Jones señala que el grueso de las mejoras en beneficios y márgenes se concentra en dos áreas muy concretas: tecnología y finanzas. Entre ambas, apenas representan menos del 14% del PIB de Estados Unidos, lo que deja una conclusión incómoda: la IA está favoreciendo a sectores muy concretos, pero no está transformando todavía el núcleo de la economía.

El análisis sectorial refuerza esa lectura. Entre 2023 y 2025, los beneficios empresariales crecieron un 7,5%, pero prácticamente todo ese avance procedió del sector financiero. Fuera de ahí, el incremento fue casi irrelevante. Para Daniel Jones, eso cuestiona la idea de que la inteligencia artificial ya esté generando un retorno transversal y medible.

Uno de los datos más llamativos que recoge Jones es un estudio del MIT según el cual el 95% de las empresas que han implantado IA no estaría obteniendo retorno sobre la inversión.

La productividad no despeja las dudas

Aunque la productividad laboral ha mejorado en los últimos años, el propio Daniel Jones advierte de que no está claro cuánto de ese avance puede atribuirse realmente a la IA. El crecimiento anualizado ha rondado el 2,8%, una cifra positiva, sí, pero no muy distinta de otros periodos históricos como los años 90 o la etapa posterior al estallido de la burbuja tecnológica.
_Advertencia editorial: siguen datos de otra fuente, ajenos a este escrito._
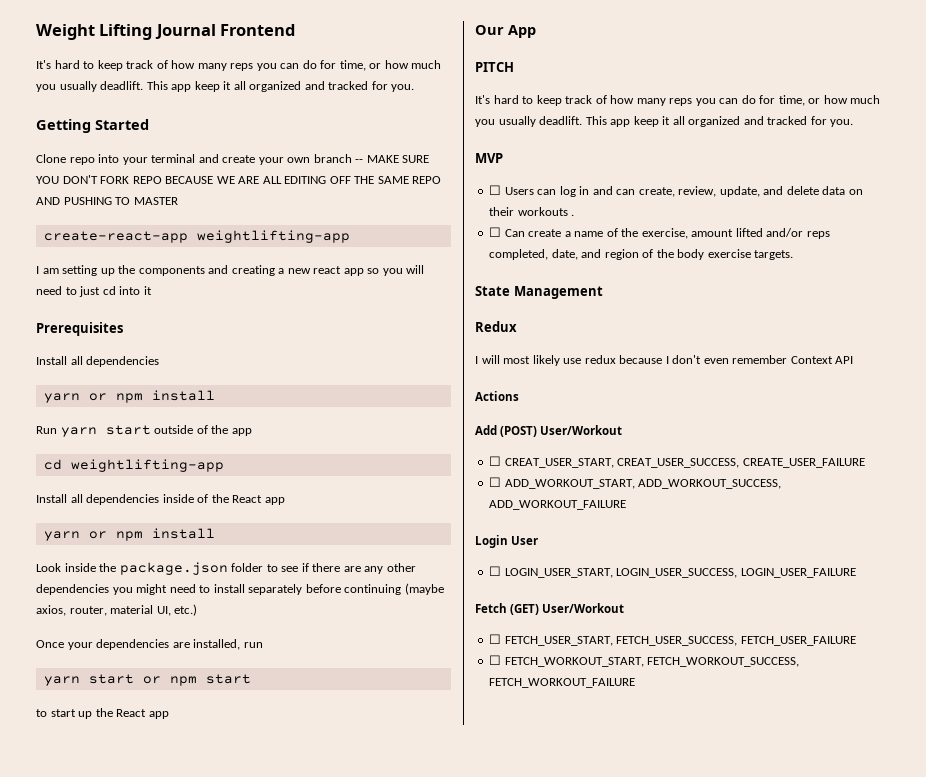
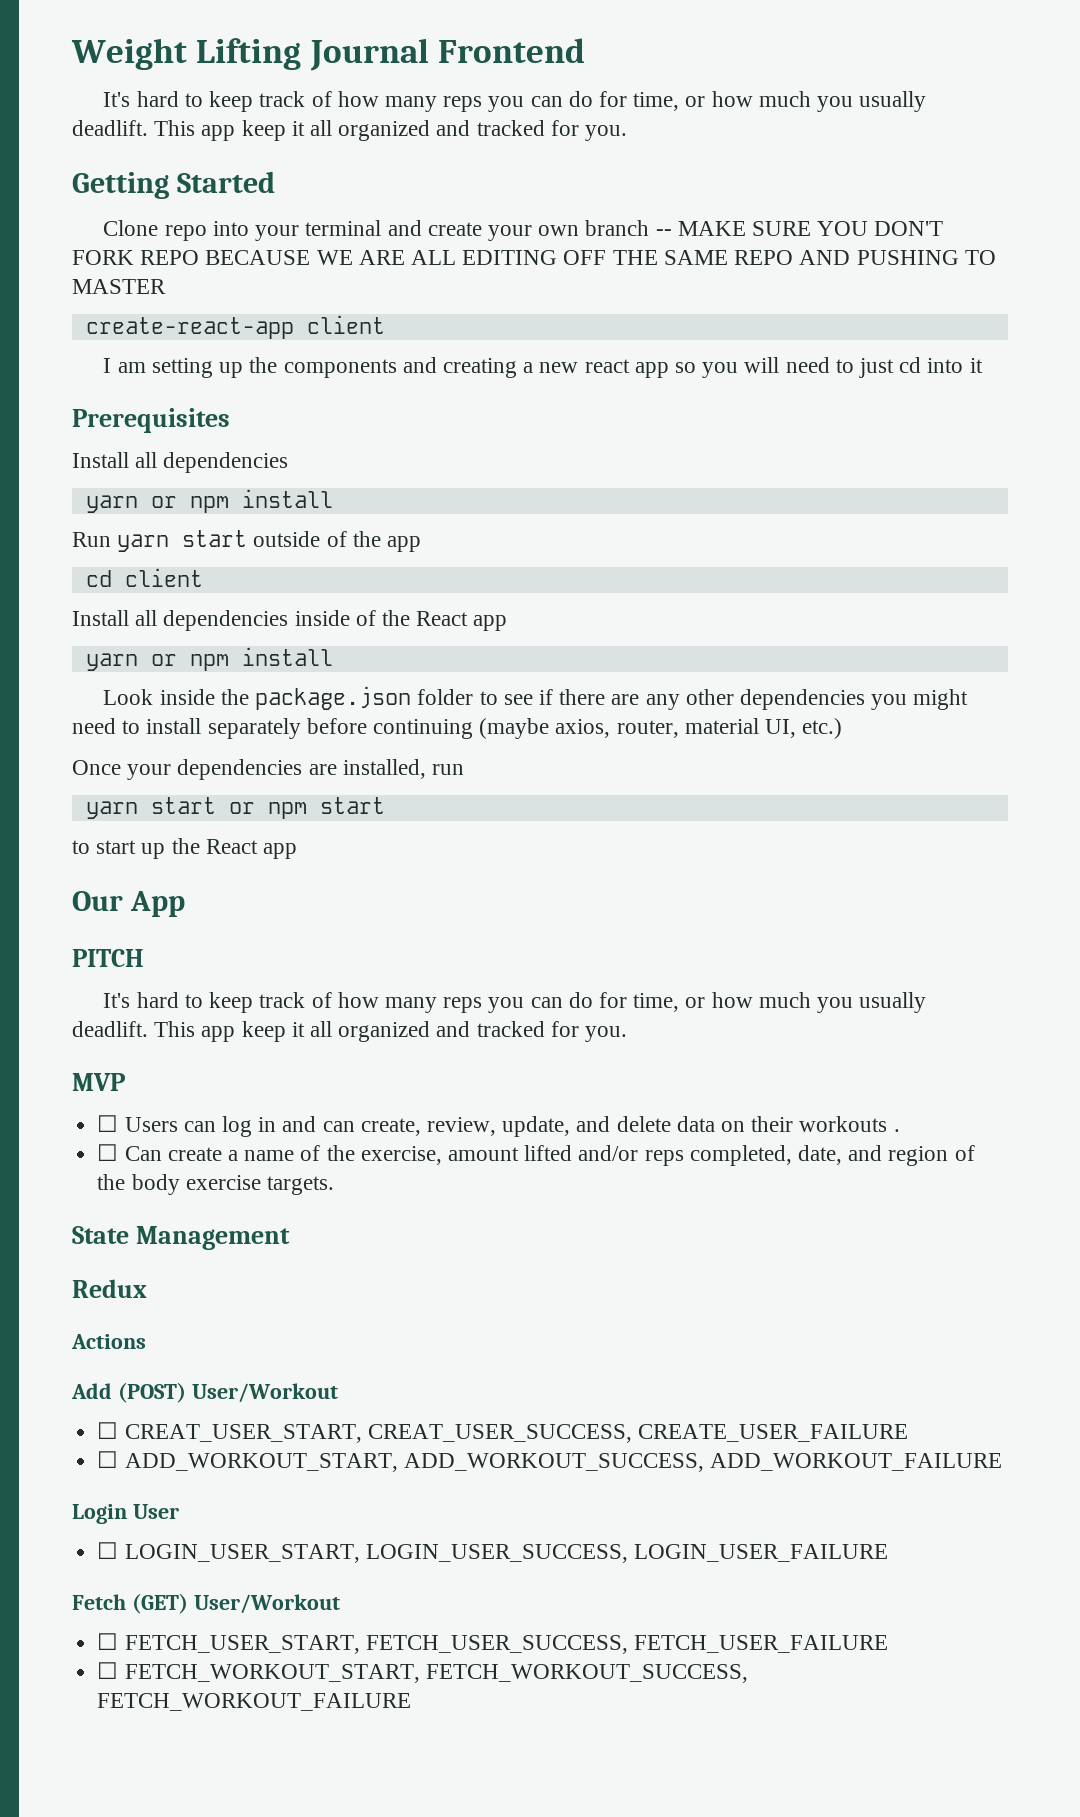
[196,230,350,243] weightlifting-app -> [306,315,385,334] client
[70,459,224,472] weightlifting-app -> [124,568,203,587] client
[475,355,854,366] // I will most likely use redux because I don't even remember Context API -> (147, 1288) none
Mientras tanto, las previsiones siguen siendo extraordinariamente optimistas. Goldman Sachs espera que el negocio global del cloud pase de 496.000 millones en 2024 a 2 billones de dólares en 2030, y KPMG estima que la IA podría aportar hasta 11 billones de dólares a la economía mundial hacia 2050. Jones no niega ese potencial, pero recuerda algo básico: las grandes proyecciones suelen hacerse en los momentos de mayor entusiasmo, y rara vez se cumplen exactamente como se anticipan.

Valoraciones que recuerdan a una burbuja

A esa falta de retorno visible se suma un segundo elemento: el precio que ya está descontando el mercado. Según destaca Daniel Jones, el S&P 500 cotiza en múltiplos históricamente muy exigentes, y la rentabilidad implícita de sus beneficios está por debajo del rendimiento del bono estadounidense a 10 años. Ese diferencial negativo es una señal clásica de sobrevaloración y ya se ha prolongado durante cuatro años.

Además, los márgenes empresariales también muestran una concentración llamativa. El sector tecnológico ha pasado de márgenes del 20,18% al 29,43%, mientras que la mayoría de industrias tradicionales apenas ha registrado mejoras reseñables. La lectura de Jones es clara: el mercado está premiando una promesa futura que todavía no se ha materializado de forma amplia.

En conjunto, la tesis es directa. La inteligencia artificial puede acabar generando un valor enorme a largo plazo, pero, a día de hoy, las cifras no justifican plenamente la magnitud del entusiasmo bursátil. Y cuando eso ocurre, el riesgo es evidente: no una crisis sistémica como la inmobiliaria, pero sí una corrección severa parecida a la que siguió al estallido de la burbuja puntocom.